Saint Joseph of Cupertino was born on June 17, 1603 in the small town of Cupertino. His father died when he was young, leaving his mother with nothing but debt. Evicted from their home, little Joseph was born in a stable like Christ our Lord.
When Joseph was eight years old, he began to experience visions. His family thought he was lazy and ill-equipped for work. At the age of 17, he sought to enter the Conventual Franciscans but was rejected for his poor intellect. The Capuchin Franciscans accepted him as lay brother. His virtue and piety commended him to Holy Orders and he was ordained priest in 1625. Although he could hardly read, he seemed to possess a supernatural insight. He would only eat food on Thursdays and Sundays. As a priest, he celebrated seven Lents (40 days) of fasting per year. His life was one of continual penance.

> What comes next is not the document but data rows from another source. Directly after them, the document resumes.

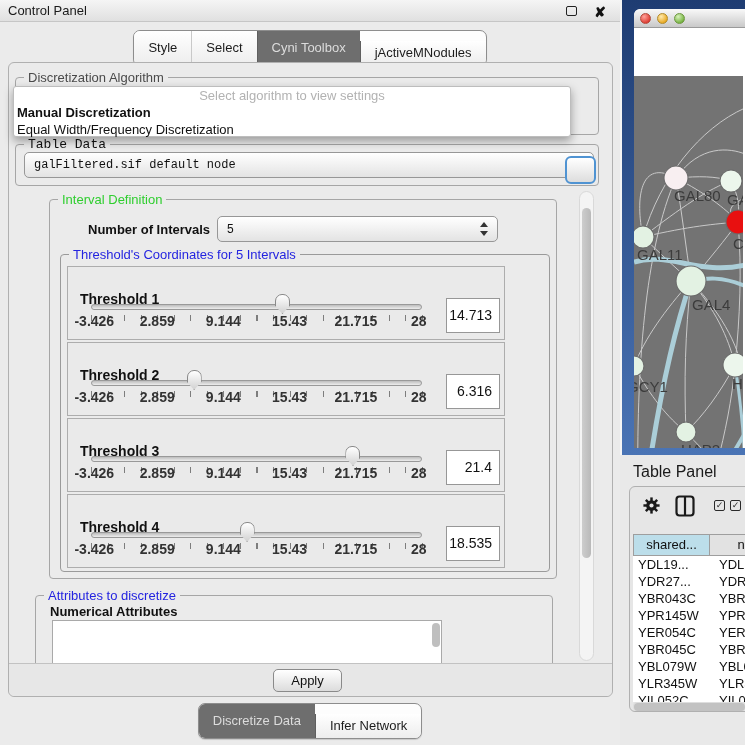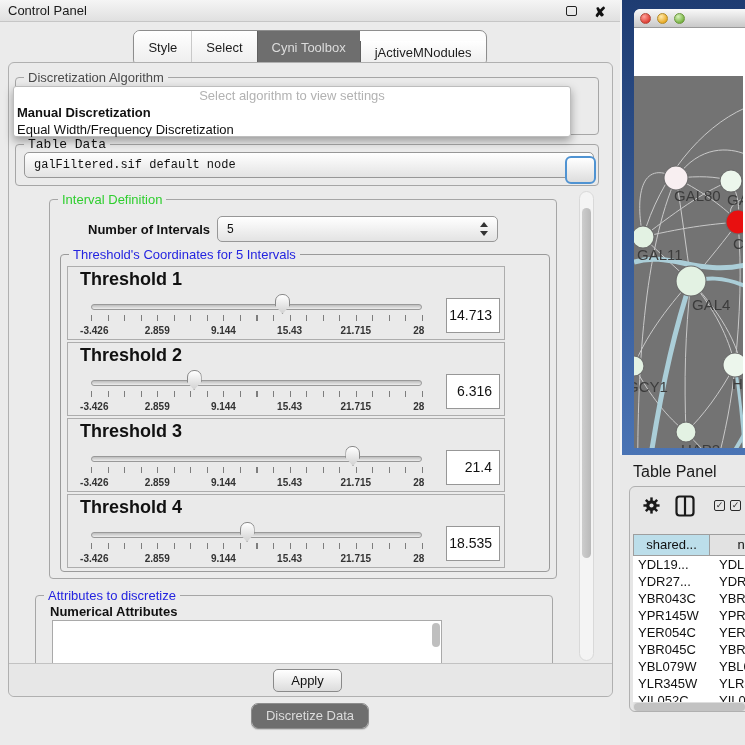--- a/index.html
+++ b/index.html
@@ -52,30 +52,30 @@
     border:1px solid #d9d9d9; border-radius:8px; }
   #vscroll .thumb { position:absolute; left:2px; top:16px; width:9px; height:350px; background:linear-gradient(90deg,#cdcdcd,#b9b9b9); border-radius:5px; }
 
   #group-interval { left:34px; top:10px; width:508px; height:380px; }
   #row-intervals-label { position:absolute; left:38px; top:22px; font-size:13px; font-weight:bold; }
   #intervals-combo { left:167px; top:16px; width:281px; height:26px; }
 
   #group-thresh { left:10px; top:54px; width:490px; height:318px; border-color:#9a9a9a; }
   #thresh-stack { position:absolute; left:6px; top:11px; width:438px; display:flex; flex-direction:column; gap:2px; }
   .t-panel { position:relative; height:74px; border:1px solid #adadad; background:#eaeaea; }
-  .t-label { position:absolute; left:12px; top:2px; font-size:18px; font-weight:bold; }
+  .t-label { position:absolute; left:12px; top:24px; font-size:14px; font-weight:bold; }
   .t-slider { position:absolute; left:23px; top:0; width:331px; height:74px; }
   .t-track { position:absolute; left:0; top:37px; width:331px; height:6px; background:linear-gradient(#bdbdbd,#ededed);
     border:1px solid #999; border-radius:4px; }
   .t-thumb { position:absolute; top:27px; width:15px; height:20px; background:linear-gradient(#ffffff,#d2d2d2);
     border:1px solid #898989; border-radius:7px 7px 3px 3px;
     clip-path:polygon(0 0,100% 0,100% 58%,50% 100%,0 58%); }
   .t-ticks { position:absolute; left:0; top:48px; width:332px; height:6px;
     background:repeating-linear-gradient(to right,#7d7d7d 0 1px,transparent 1px 16.55px); }
-  .t-scale { position:absolute; left:0; top:58px; width:331px; height:12px; font-size:10px; font-weight:bold; color:#333; }
+  .t-scale { position:absolute; left:0; top:46px; width:331px; height:12px; font-size:14px; font-weight:bold; color:#333; }
   .t-scale span { position:absolute; transform:translateX(-50%); white-space:nowrap; }
   .t-scale span:nth-child(1){left:1%} .t-scale span:nth-child(2){left:20%}
   .t-scale span:nth-child(3){left:40%} .t-scale span:nth-child(4){left:60%}
   .t-scale span:nth-child(5){left:80%} .t-scale span:nth-child(6){left:99%}
   .t-value { position:absolute; right:4px; top:31px; width:54px; height:35px; background:#fff; border:1px solid #979797;
     font-size:14px; line-height:33px; text-align:right; padding-right:7px; }
 
   #group-attrs { left:20px; top:406px; width:518px; height:80px; }
   #numattr-label { position:absolute; left:14px; top:8px; font-size:13px; font-weight:bold; }
   #attr-list { position:absolute; left:16px; top:24px; width:390px; height:46px; background:#fff; border:1px solid #a9a9a9; overflow:hidden; }
@@ -280,20 +280,23 @@
     <div id="apply-bar">
       <div id="apply-btn">Apply</div>
     </div>
   </div>
 
   <div class="tabrow" id="bottom-tabs">
     <div class="tabset">
       <div class="tab selected">
           <span>Discretize Data</span>
         </div>
+      <div class="tab">
+          <span>Infer Network</span>
+        </div>
     </div>
   </div>
 </div>
 
 <div id="popup">
   <div class="hint">Select algorithm to view settings</div>
   <div class="opt bold">Manual Discretization</div>
   <div class="opt">Equal Width/Frequency Discretization</div>
 </div>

He would enter into ecstasy whenever God, Mary, or the saints were mentioned. Often times, he would begin to levitate off the ground – so much so that the friars would tie him to objects. Simply seeing an image of the Blessed Virgin would send him floating.
Once, when he kissed the foot of the Pope, he also began to elevate into the air to the amazement of all nearby – the Holy Father included.
The friars tried to interrupt St Joseph’s ecstasy’s by striking him, poking him with needles, or by burning his flesh. Nothing would move him except the voice of his superior.
Joseph for thirty-five years was not allowed to attend choir, enter the common refectory, walk in procession, or say a public Mass since his appearance and elevations caused so much commotion.
He was beatified by Benedict XIV in 1753, and canonized 16 July 1767 by Clement XIII.
The collect for his Mass cryptically refers to his elevation and floating:
O God, who didst purpose to draw all things unto Thy Son when He was lifted up from the earth, mercifully grant that we, by the merits and example of Thy seraphic confessor Joseph, being lifted above all earthly desires, may be worthy to come unto Him. Who with Thee, liveth and reigneth, etc.